===== RECORDS SHOWN =====
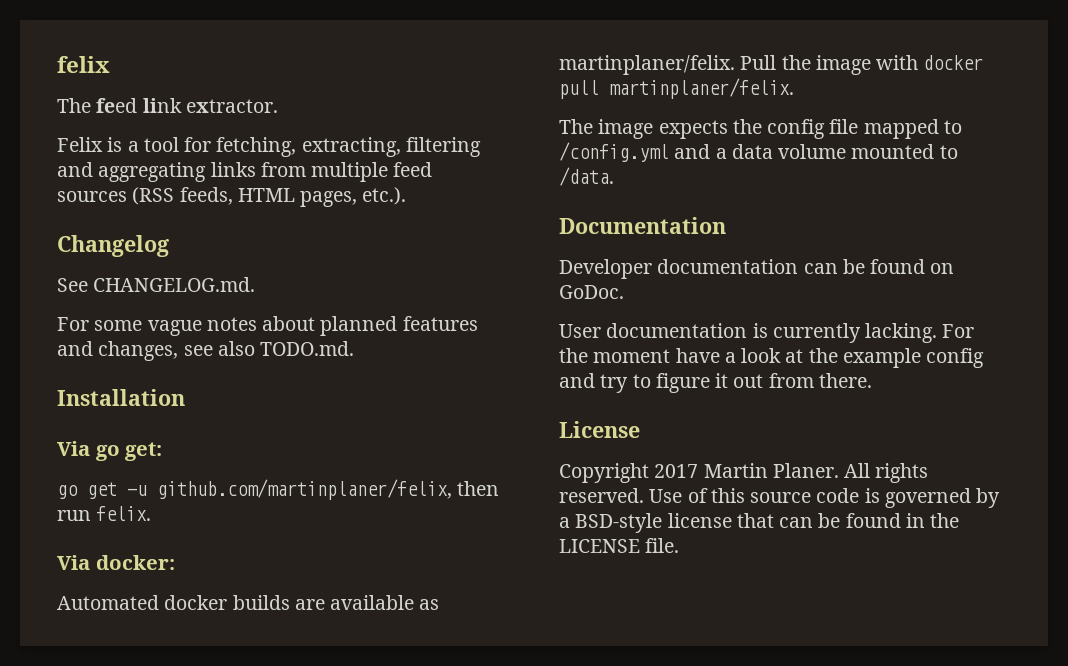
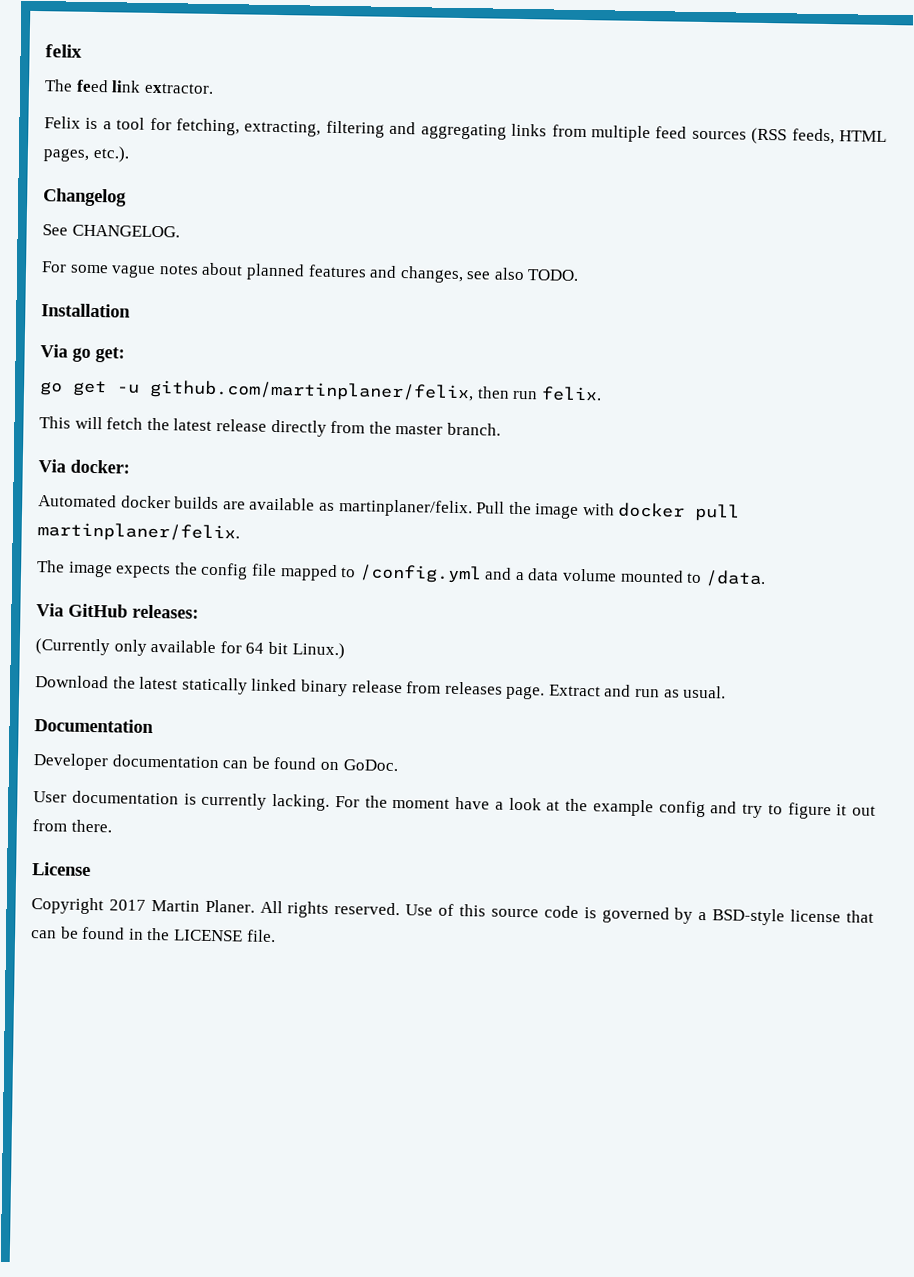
[93,277,256,292] CHANGELOG.md. -> [71,224,180,238] CHANGELOG.
[260,341,355,356] TODO.md. -> [527,269,580,281] TODO.
(152, 513) none -> [39,416,501,437] // This will fetch the latest release directly from the master branch.
(614, 176) none -> [36,603,199,619] [35,638,345,660] [35,675,727,700] // Via GitHub releases: // (Currently only available for 64 bit Linux.) // Download the latest statically linked binary release from releases page. Extract and run as usual.

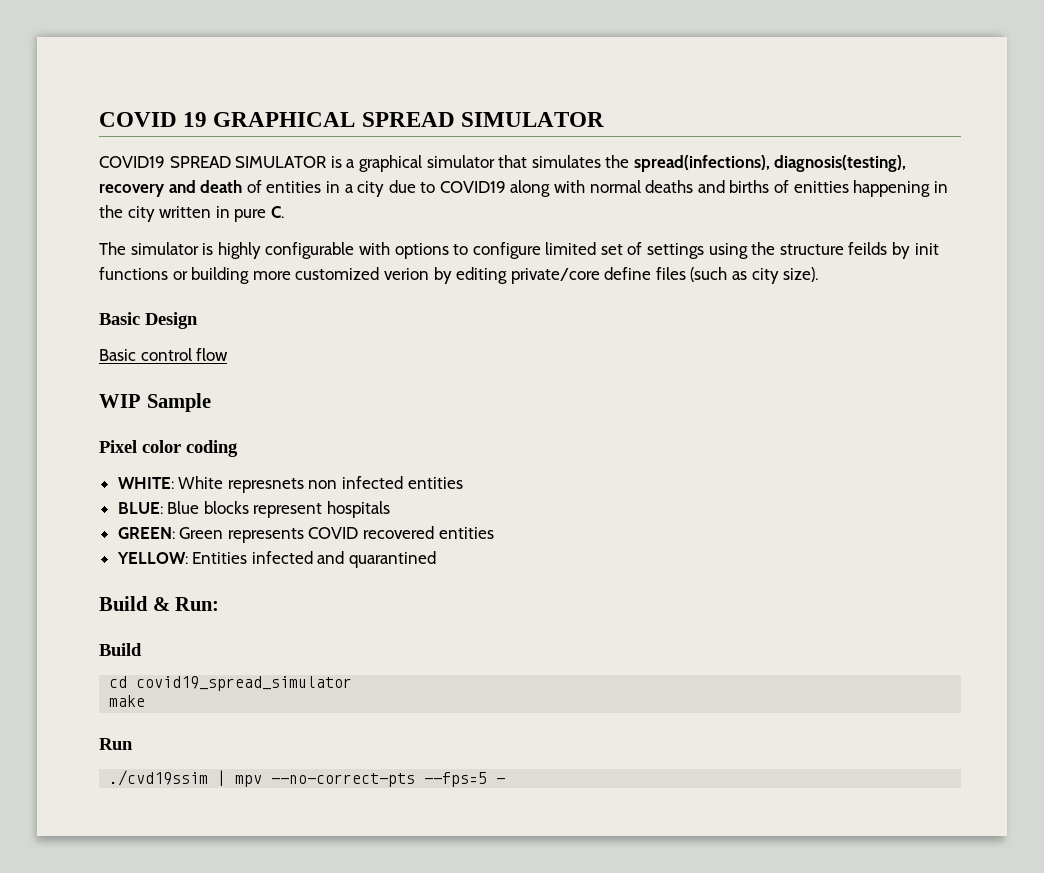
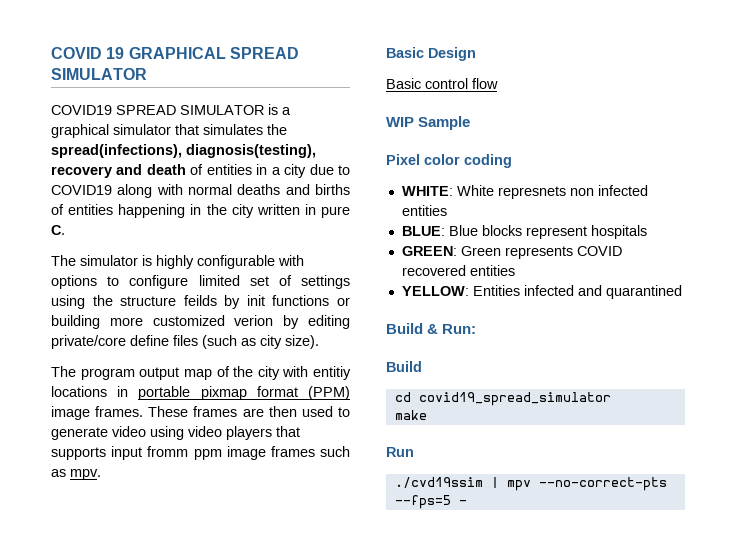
[793,181,849,193] enitties -> [68,204,114,215] entities
(819, 274) none -> [51,366,351,380] [51,386,350,400] [51,406,350,420] [51,426,300,440] [51,446,350,460] [51,469,101,480] // The program output map of the city with entitiy locations in portable pixmap format (PPM) image frames. These frames are then used to generate video using video players that supports input fromm ppm image frames such as mpv.

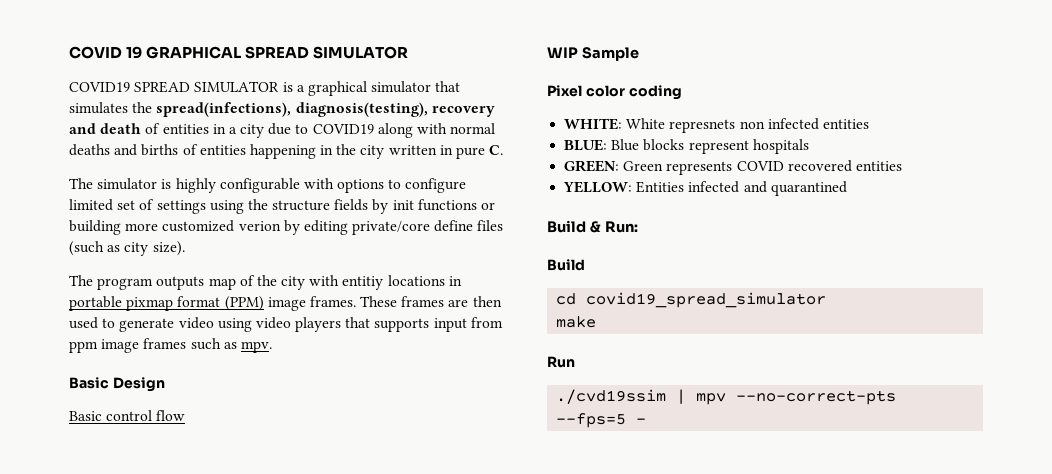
[183,295,217,306] feilds -> [334,199,369,211] fields
[139,367,180,380] output -> [156,276,205,290] outputs
[147,446,189,457] fromm -> [470,317,503,328] from

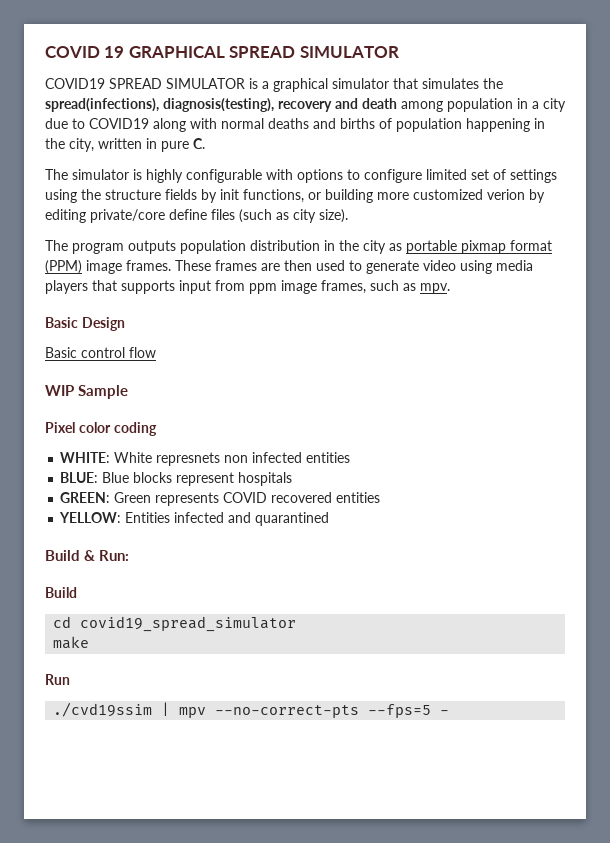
[145,123,209,134] of entities -> [401,98,513,112] among population
[199,145,246,155] entities -> [396,118,462,132] population
[360,145,385,159] city -> [69,138,94,152] city,
[417,199,477,211] functions -> [243,189,304,203] functions,
[208,275,462,290] map of the city with entitiy locations in -> [180,240,402,254] population distribution in the city as
[255,317,291,329] video -> [496,260,533,271] media
[143,338,187,349] frames -> [321,280,366,294] frames,

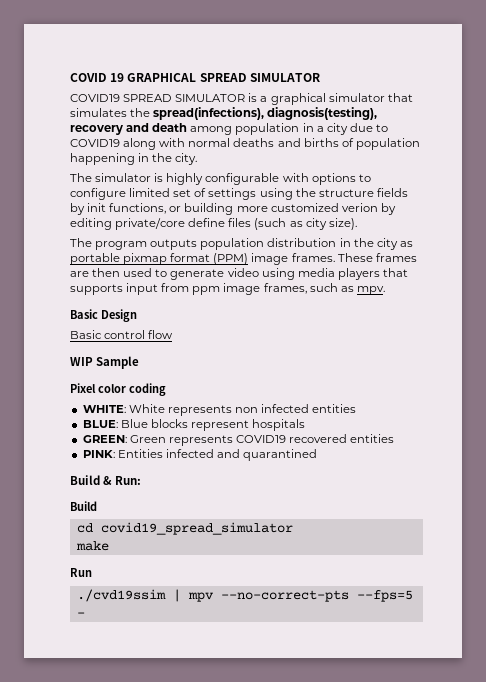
[69,138,205,152] city, written in pure C. -> [175,153,198,165] city.
[156,452,221,466] represnets -> [167,405,232,416] represents
[223,492,268,503] COVID -> [235,435,286,443] COVID19
[59,512,122,523] YELLOW: -> [82,450,115,458] PINK:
=====
▶ _WORK REQUEST_
Copy the lines above exactly, starting at the one with "[139,367,180,380] output ->" and ending at the one with "[208,275,462,290] map of", both included. Leave out any pictures and add nothing else.

▶ _PROBLEM SOLUTION_
[139,367,180,380] output -> [156,276,205,290] outputs
[147,446,189,457] fromm -> [470,317,503,328] from

[145,123,209,134] of entities -> [401,98,513,112] among population
[199,145,246,155] entities -> [396,118,462,132] population
[360,145,385,159] city -> [69,138,94,152] city,
[417,199,477,211] functions -> [243,189,304,203] functions,
[208,275,462,290] map of the city with entitiy locations in -> [180,240,402,254] population distribution in the city as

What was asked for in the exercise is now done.